Chegando em casa no final da tarde após mais um dia sufocante de calor no verão novaiorquino, Fred Seaman recebe uma fita K 7 com conteúdos da secretária eletrônica do cantor e compositor John Lennon, antigo membro do conjunto de rock The Beatles.
O material foi enviado até seu apartamento por Yoko Ono, esposa do músico inglês que havia entrado em contato com o assessor por telefone minutos antes. Na ligação, a artista plástica mal podia controlar as palavras em inglês e japonês que emitia, em razão do seu estado de nervos.
Na gravação da secretária eletrônica, havia uma ameaça explícita à segurança do senhor Lennon, onde uma voz de indivíduo razoavelmente jovem dizia claramente: “John Lennon, você pagará o preço da blasfêmia com seu sangue. Seus dias estão contados e não adianta se esconder. Nós vamos pega-lo”. Por algum motivo, Yoko Ono levara a questão muito a sério. Adepta da numerologia e ciências esotéricas, ela dizia ter tido acesso a algum tipo de revelação de que a vida de seu marido corria perigo.

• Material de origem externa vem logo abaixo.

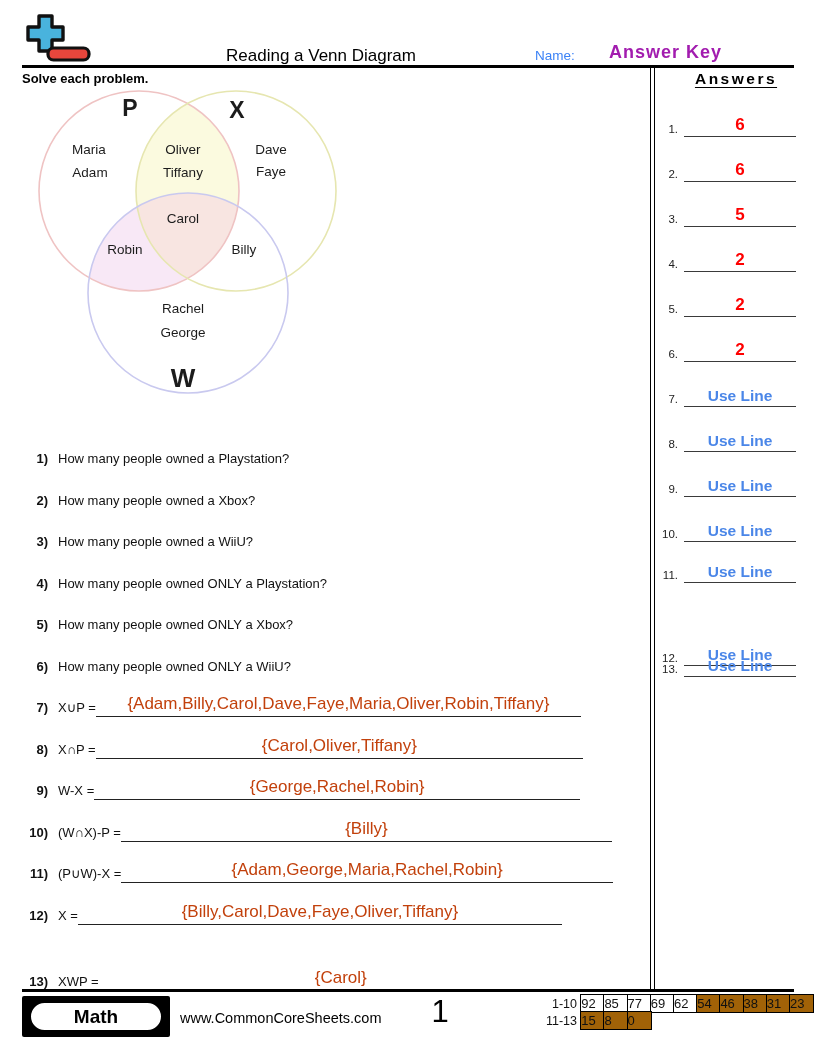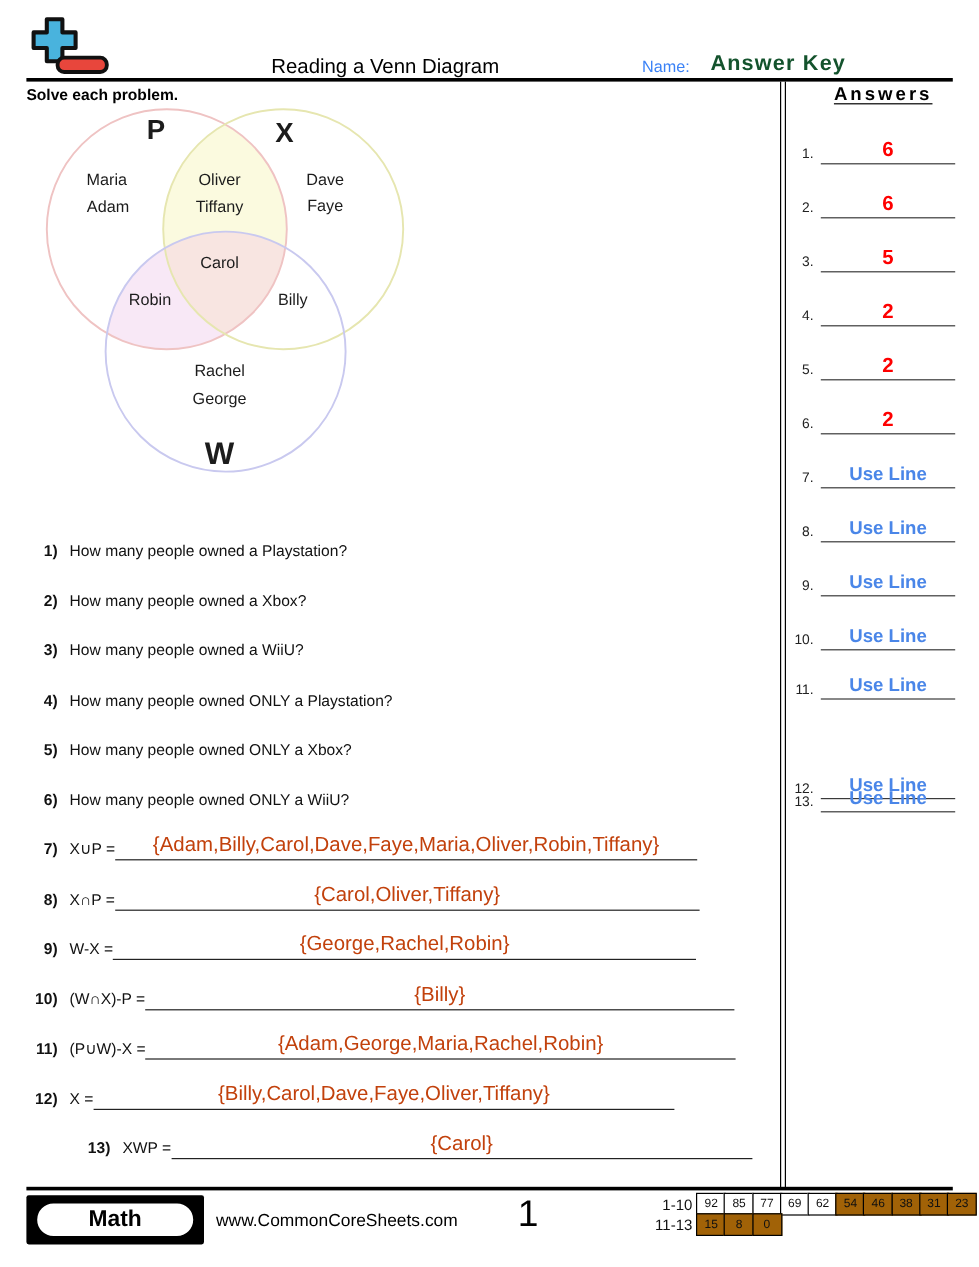"Answer Key" #name-value { color: #14532d -> #a21caf; text-align: left -> right }
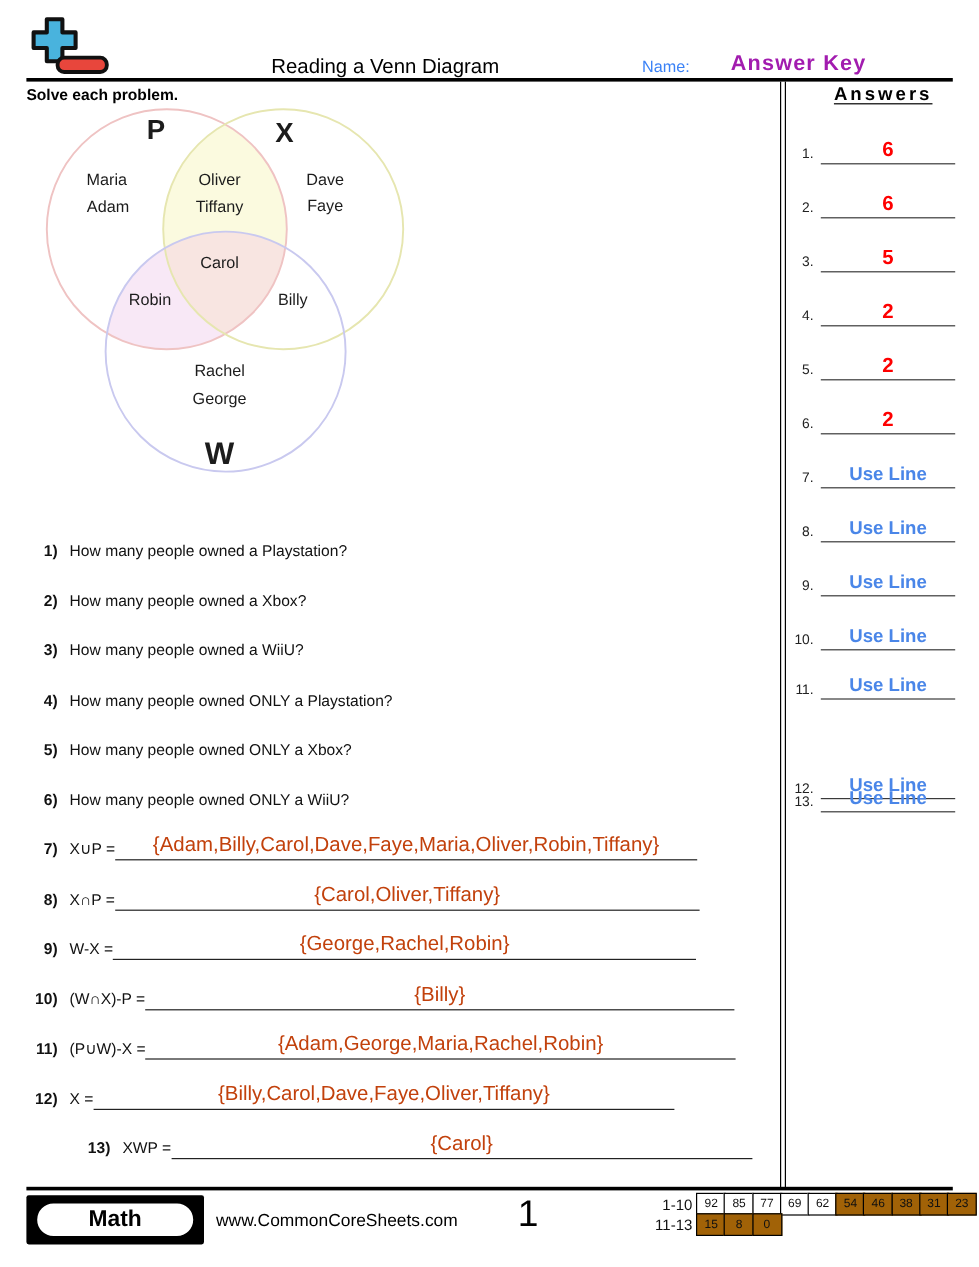"13)" div.abs { margin-left: 44px -> none; top: 945px -> 970px }
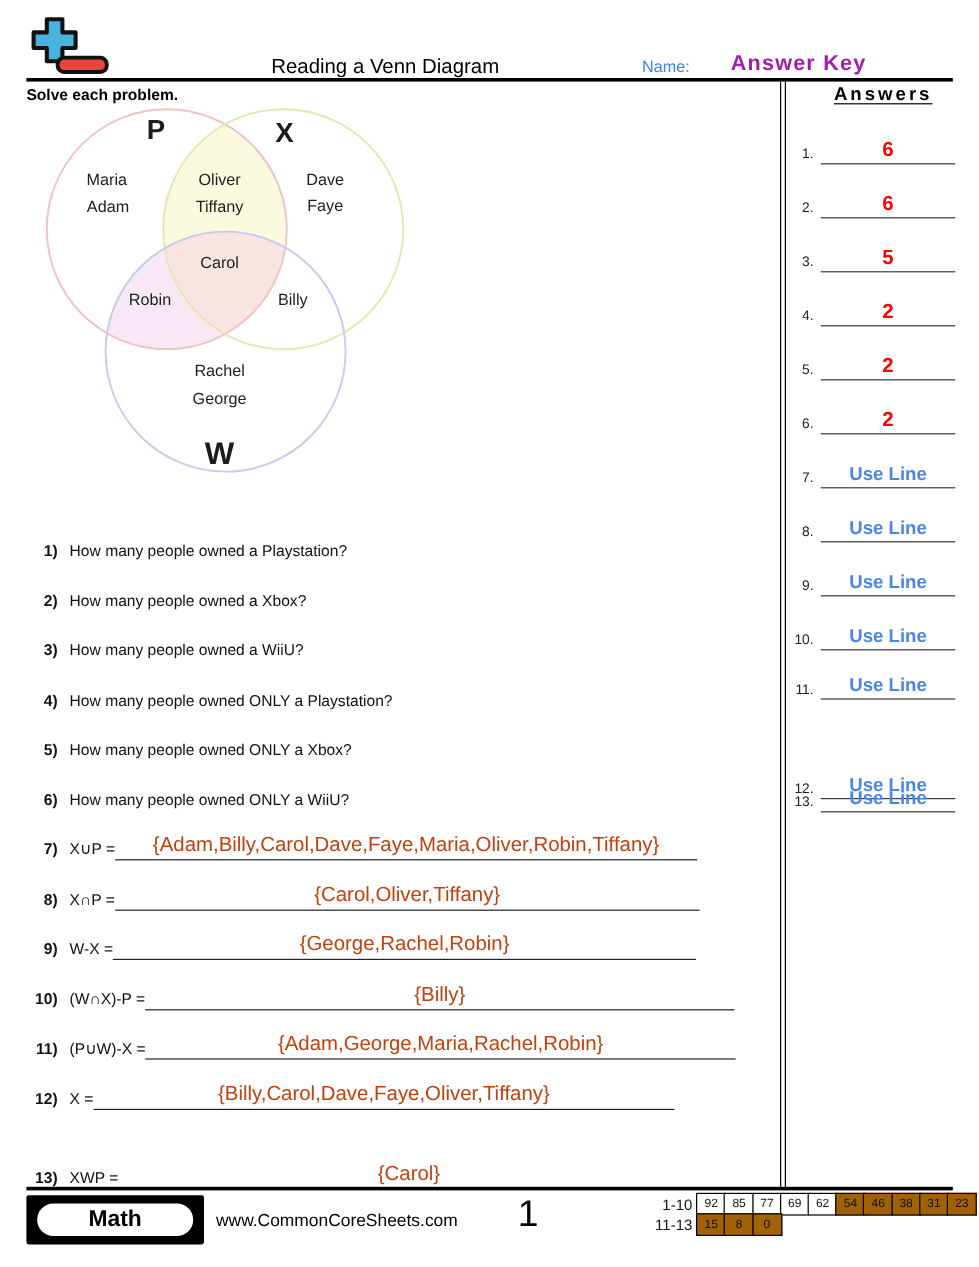"92" .score-cell { font-size: 10px -> 13px; text-align: center -> none }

Superprotetora, a artista plástica decidiu não deixar que o esposo soubesse da ameaça visando poupá-lo para que o fato não interferisse na produção de um disco de retorno do ex-beatle ao show business, após anos de auto reclusão. Yoko então encaminhou o material para Fred Seaman a fim de pedir uma opinião deste sobre o que deveria fazer.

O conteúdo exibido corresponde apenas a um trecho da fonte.